Une équipe de vaccination à la rencontre de la population dans le village de montagne de Guneyyamac (Turquie), le 15 février.
Photo : AFP/VNA/CVN

À quand le retour à la normale ? "D'ici Noël, nous serons dans une situation très différente de celle d'aujourd'hui", a-t-il prudemment répondu.

La future directrice de l'Organisation mondiale du commerce (OMC), la Nigériane Ngozi Okonjo-Iweala, a de son côté promis de favoriser l'accès des pays pauvres aux vaccins contre le COVID-19.

"Je pense que l'OMC peut contribuer davantage à la résolution de la pandémie de COVID-19 en aidant à améliorer l'accès des pays pauvres aux vaccins", a-t-elle déclaré.

"Il est vraiment dans l'intérêt de chaque pays de voir tout le monde se faire vacciner", a-t-elle ajouté dans un entretien mardi 16 février.

"Couvre-feu ce soir aussi"

Aux Pays-Bas, la journée de mardi 16 février a été marquée par un jugement d'un tribunal de La Haye estimant que le couvre-feu imposé par le gouvernement représentait "une violation profonde du droit à la liberté de mouvement et à la vie privée" et devait être immédiatement "levé".

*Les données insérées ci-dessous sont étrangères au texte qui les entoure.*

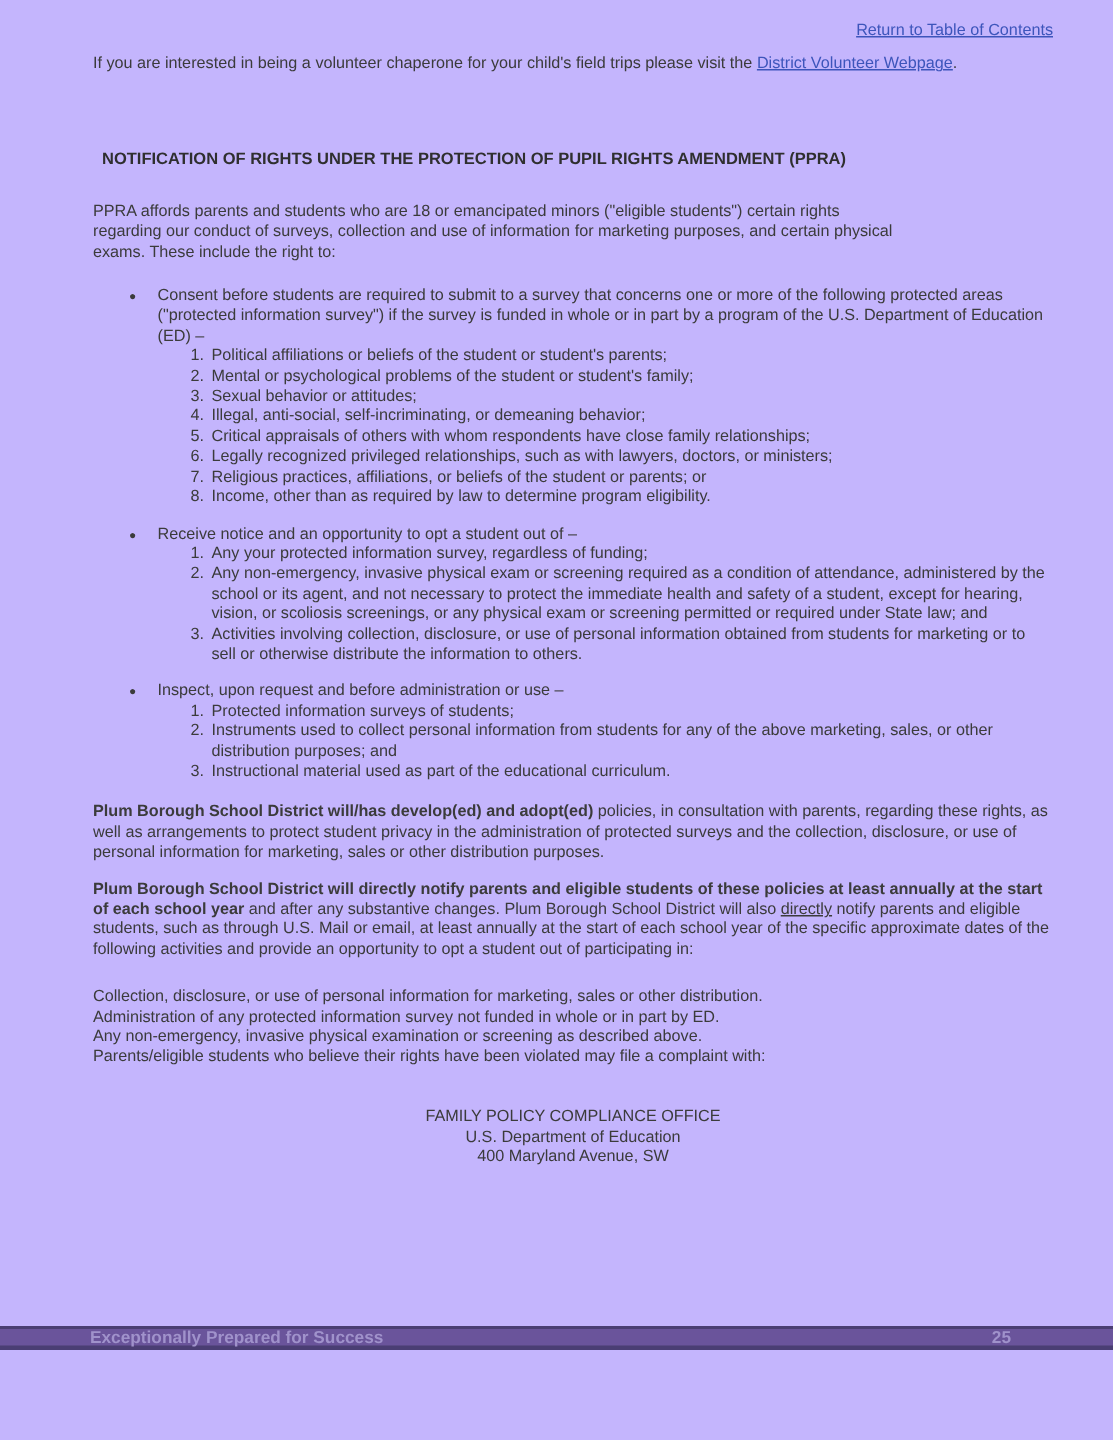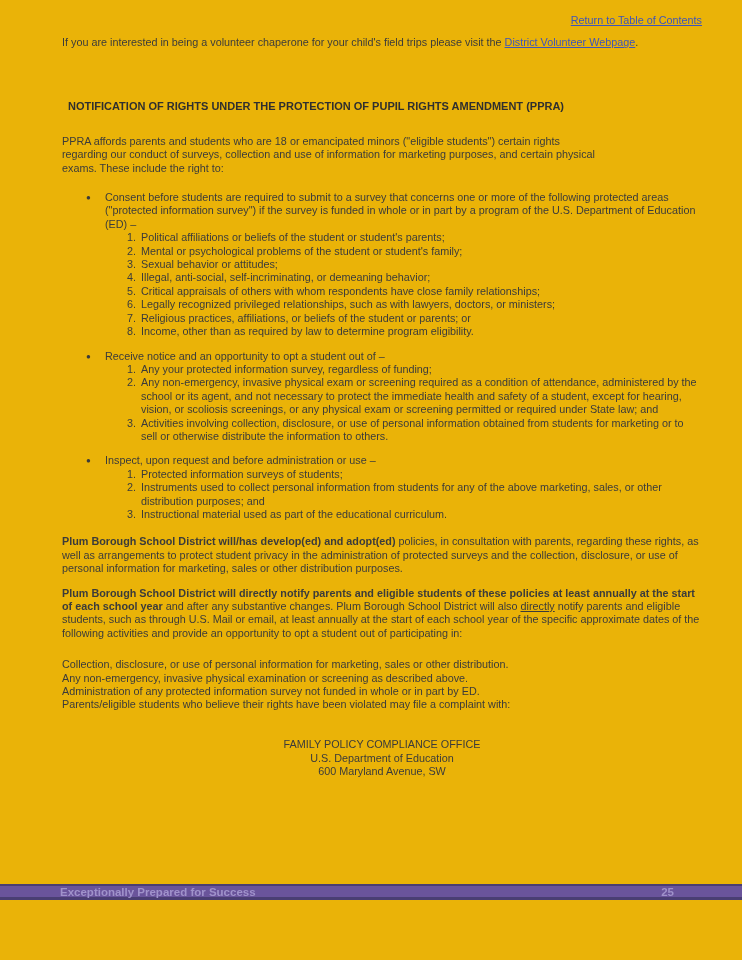--- a/index.html
+++ b/index.html
@@ -18,7 +18,7 @@
     position:relative;
     overflow:hidden;
   }
-  .page{position:absolute;inset:0;background:#eab308;}
+  .page{position:absolute;inset:0;background:#c4b5fd;}
   .content{
     padding:14px 40px 0 62px;
     font-size:10.8px;

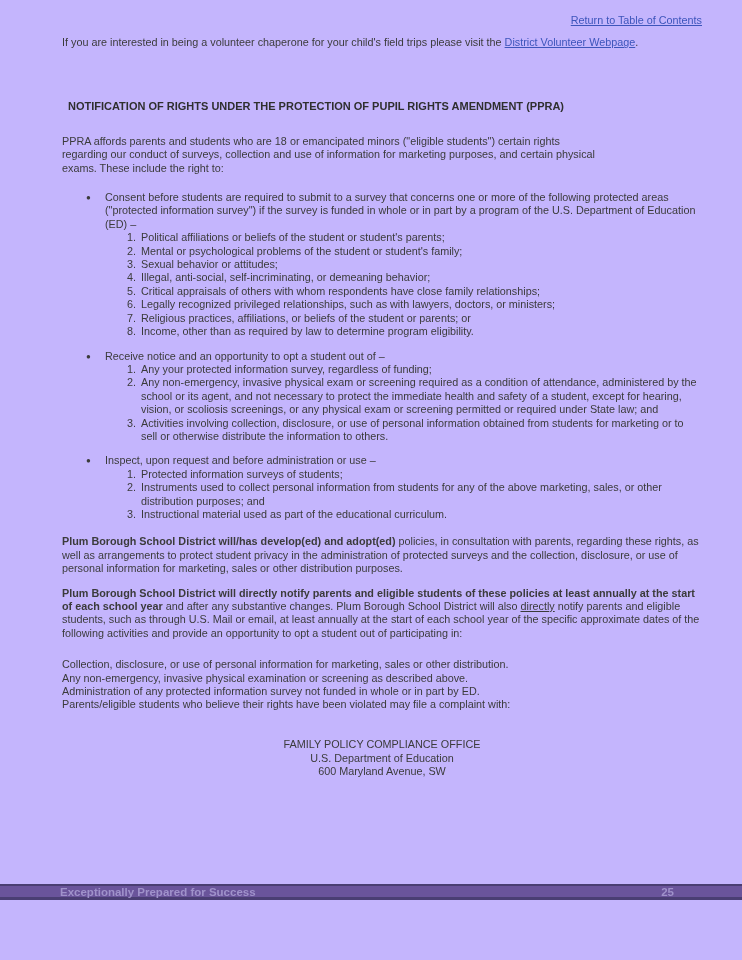--- a/index.html
+++ b/index.html
@@ -124,8 +124,8 @@
 
     <div class="activity-lines" id="activity-lines">
         <div class="activity-line">Collection, disclosure, or use of personal information for marketing, sales or other distribution.</div>
+        <div class="activity-line">Administration of any protected information survey not funded in whole or in part by ED.</div>
         <div class="activity-line">Any non-emergency, invasive physical examination or screening as described above.</div>
-        <div class="activity-line">Administration of any protected information survey not funded in whole or in part by ED.</div>
         <div class="activity-line">Parents/eligible students who believe their rights have been violated may file a complaint with:</div>
       </div>
 

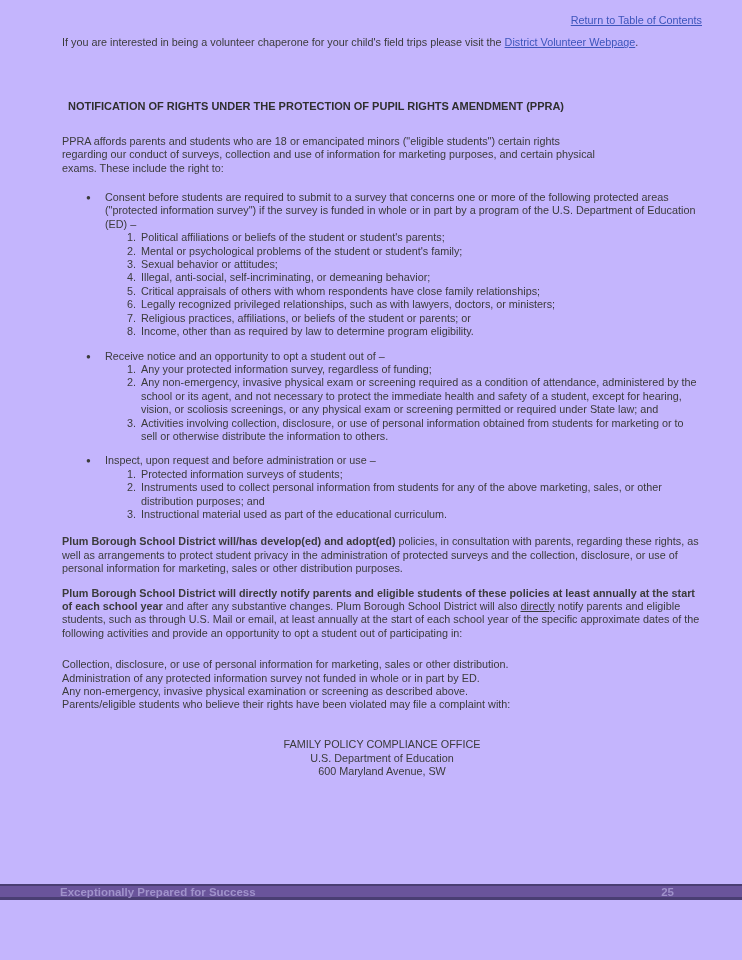--- a/index.html
+++ b/index.html
@@ -132,7 +132,7 @@
     <div class="complaint">
       <div>FAMILY POLICY COMPLIANCE OFFICE</div>
       <div>U.S. Department of Education</div>
-      <div>600 Maryland Avenue, SW</div>
+      <div>400 Maryland Avenue, SW</div>
     </div>
 
   </div>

Mais cette annonce a été presque aussitôt contredite par une cour d'appel qui l'a suspendue dans l'attente d'une audience vendredi 12 février.

"Le couvre-feu est valable, ce soir aussi", a réagi sur Twitter le Premier ministre Mark Rutte.

De son côté, la Commission européenne a exhorté les États membres à éviter les fermetures de frontières et interdictions générales de voyage, telles que décidées récemment par l'Allemagne et la Belgique pour lutter contre les variants du virus.

La difficile coordination européenne sur ces restrictions qui entravent la libre circulation dans l'UE sera l'un des sujets chauds du sommet du 25 février.

En Australie, l'ordre de confinement sera levé mercredi soir pour les six millions d'Australiens vivant dans l’État de Victoria, le deuxième plus peuplé du pays, mais des doutes planent encore quant à la possibilité pour les fans de tennis d'assister à l'Open d'Australie, qui se déroule à Melbourne.